Using conjoint analysis to elicit preferences for health careBMJ 2000; 320 doi: http://dx.doi.org/10.1136/bmj.320.7248.1530 (Published 03 June 2000) Cite this as: BMJ 2000;320:1530
- Mandy Ryan, MRC senior fellow (firstname.lastname@example.org),
- Shelley Farrar, research fellow.
- Health Economics Research Unit, University of Aberdeen, Aberdeen AB25 2ZD
- Correspondence to: M Ryan
- Accepted 13 March 2000
Traditionally the extent of patients' involvement in medical decision making has been minimal. This has been true at both the micro level of the patient consultation with a doctor and the macro level of planning and developing healthcare services. Since 1989, however, greater involvement of patients and the community in these processes has been advocated.1–5 In principle, the elicitation of patients' and the community's values represents a big step forward in terms of enhancing the benefits from the provision of health care.

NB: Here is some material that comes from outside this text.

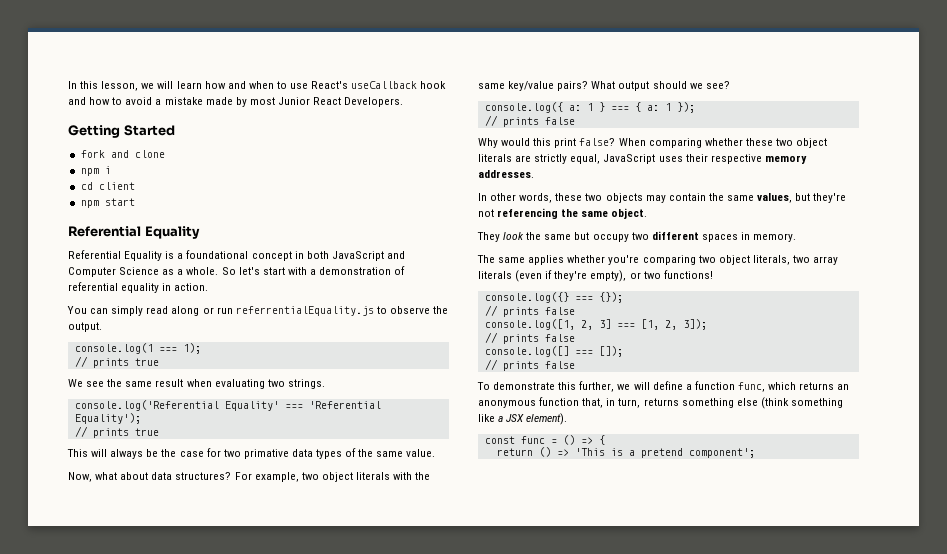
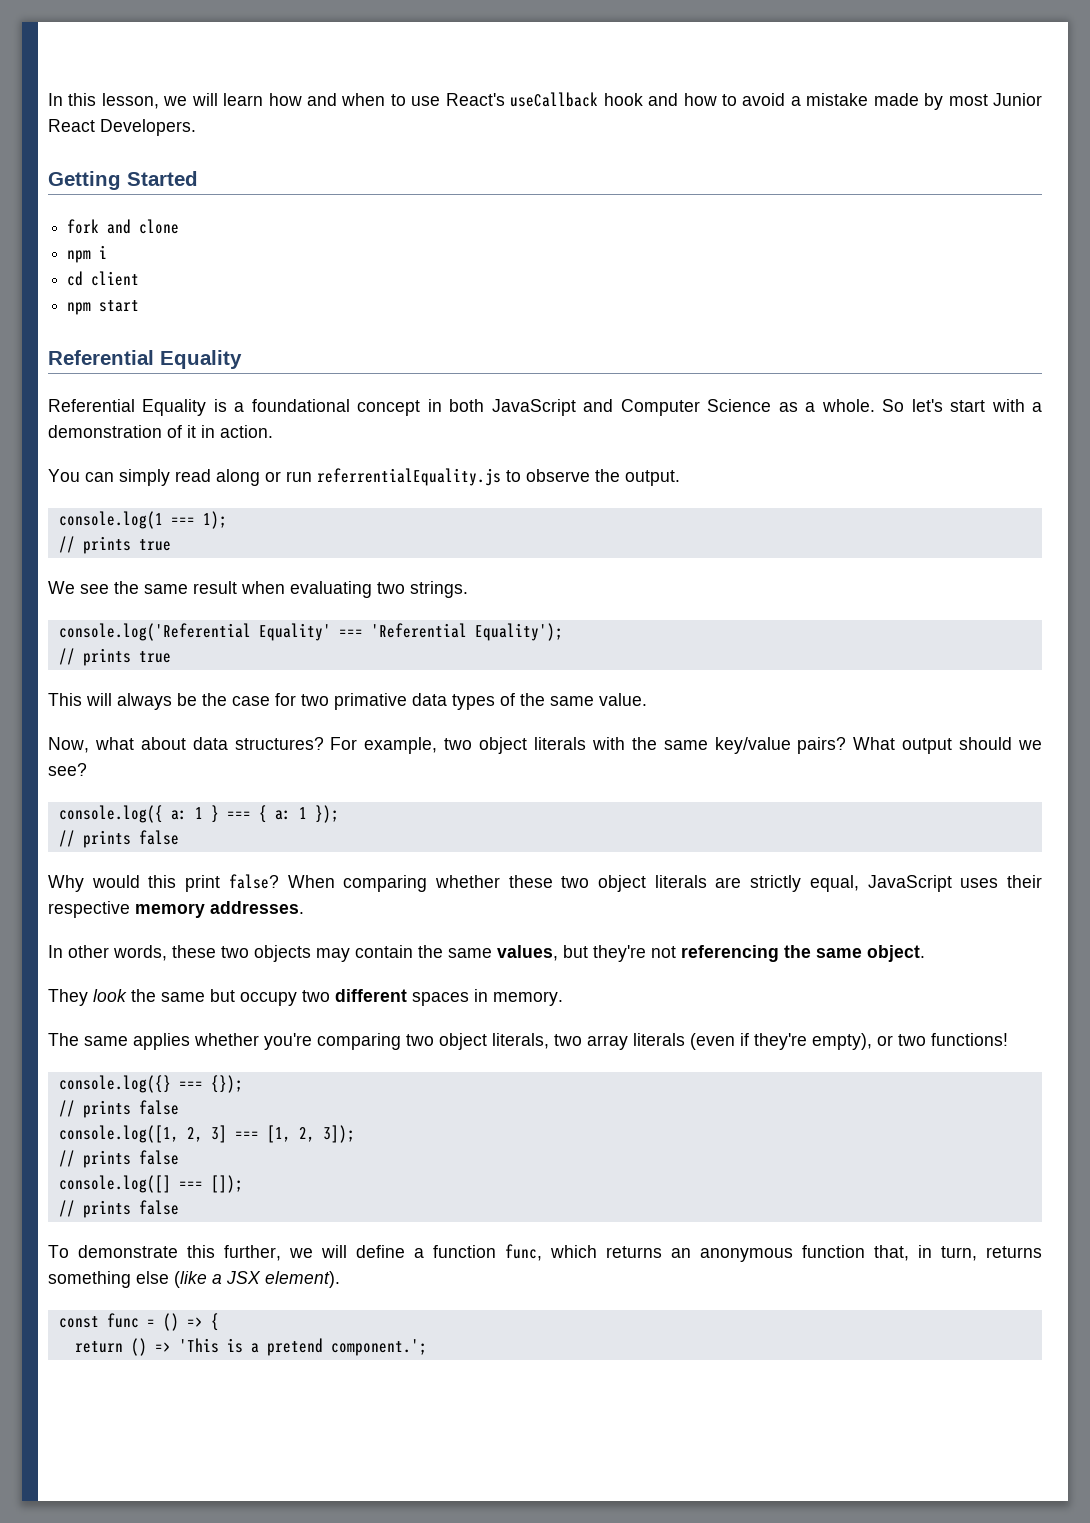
[68,282,160,293] referential equality -> [187,425,196,438] it
[760,397,843,409] [478,414,495,422] (think something like -> [174,1271,207,1288] (like
[688,448,755,458] component'; -> [330,1339,427,1356] component.';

For the exercise to be worth while, however, the information obtained must be useful and scientifically defensible.6 During the 1990s, conjoint analysis was developed to elicit patients' and the community's views on health care.
Conjoint analysis is a rigorous method of eliciting preferences
It allows estimation of the relative importance of different aspects of care, the trade-offs between these aspects, and the total satisfaction or utility that respondents derive from healthcare services
The technique can help with decision making for some of the issues facing the NHS
Though further applications of conjoint analysis are encouraged, methodological issues need further consideration
This paper explains conjoint analysis, provides examples of applications in health care which were obtained from a systematic review of databases between 1989 and 1999 (Medline, Embase, HealthSTAR, PsychLIT, EconLIT), and uses a study in orthodontic care to show the uses and pitfalls of the technique.

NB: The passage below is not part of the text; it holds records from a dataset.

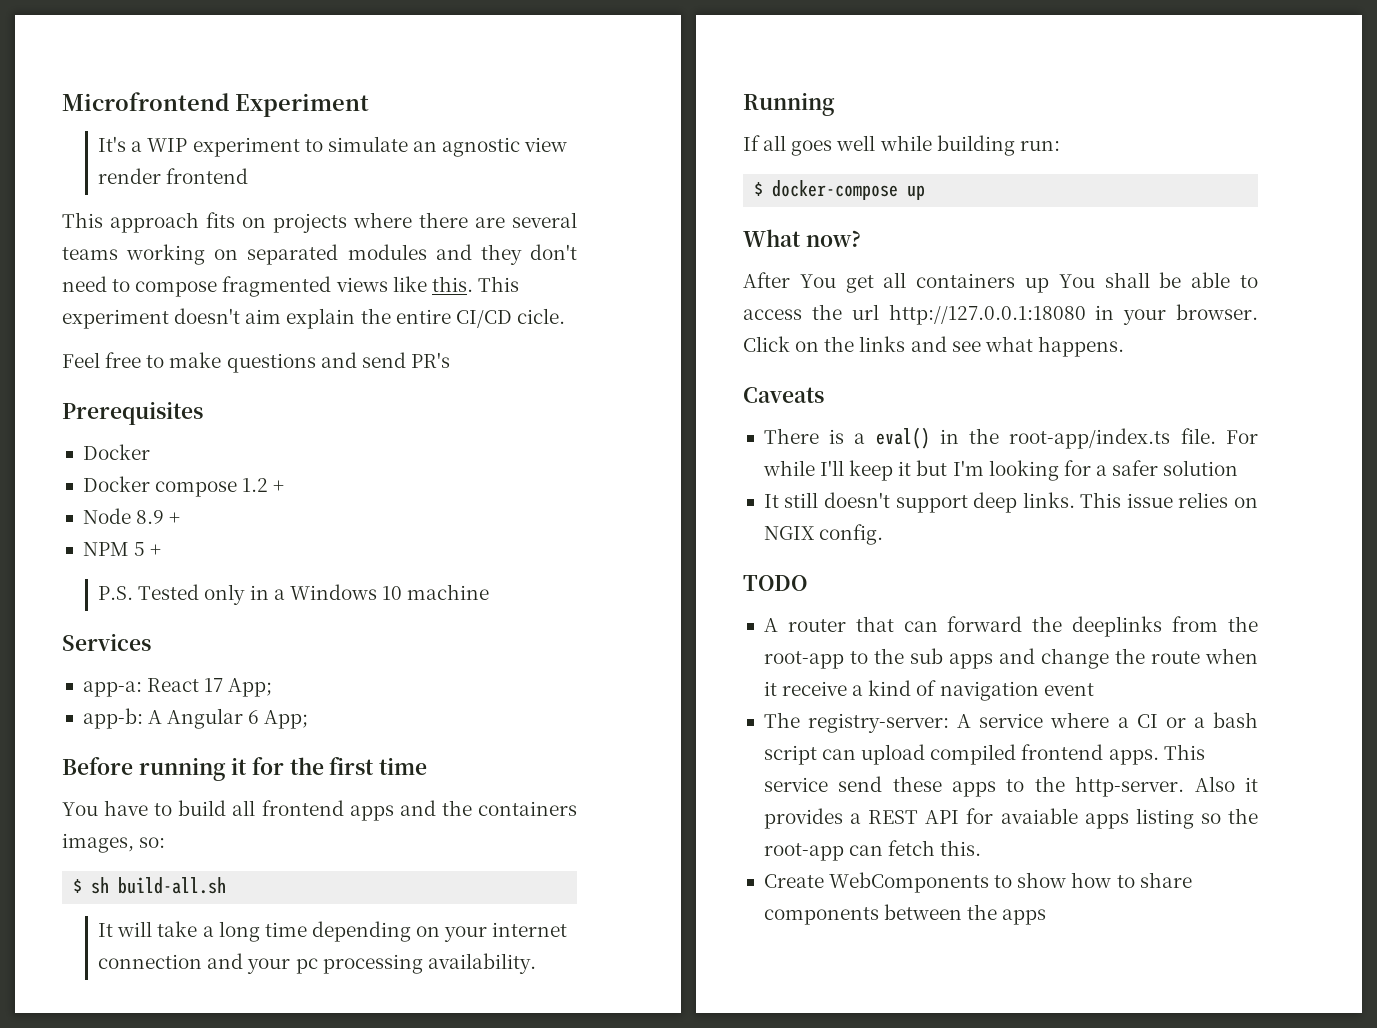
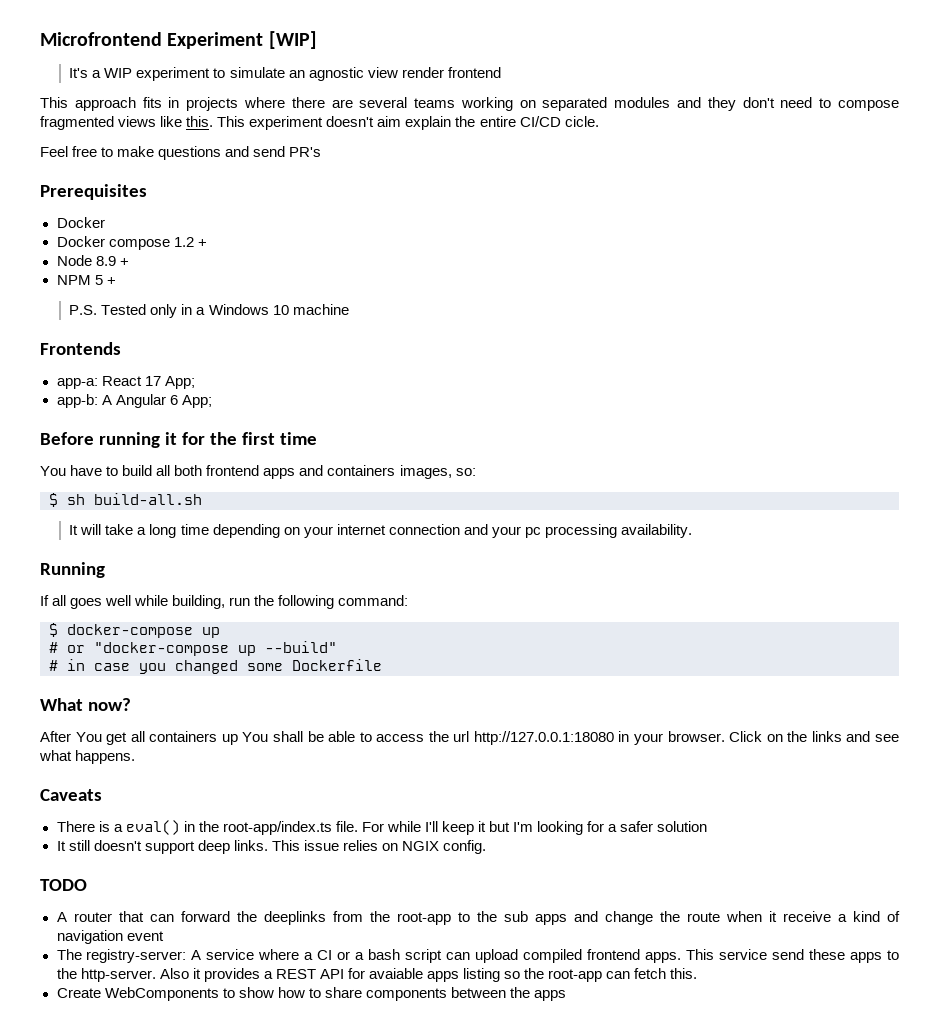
(369, 105) none -> [268,31,317,49] [WIP]
[242,217,266,228] on -> [168,97,180,108] in
[62,633,151,651] Services -> [40,342,121,355] Frontends
(256, 808) none -> [174,465,203,476] both
[441,800,472,816] the -> (324, 470) none
[936,135,1060,156] [754,180,926,200] building run: // $ docker-compose up -> [172,595,409,609] [49,623,220,638] [49,641,337,656] [49,659,382,674] building, run the following command: // $ docker-compose up // # or "docker-compose up --build" // # in case you changed some Dockerfile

The survey method of data collection and analysis known as conjoint analysis was developed in mathematical psychology and has a strong theoretical basis.7–9 It has been successfully used in market research,10 transport economics,11 and environmental economics 12 13 and was recommended to the UK Treasury for valuing quality in the provision of public services.14 Within these areas it has been well received …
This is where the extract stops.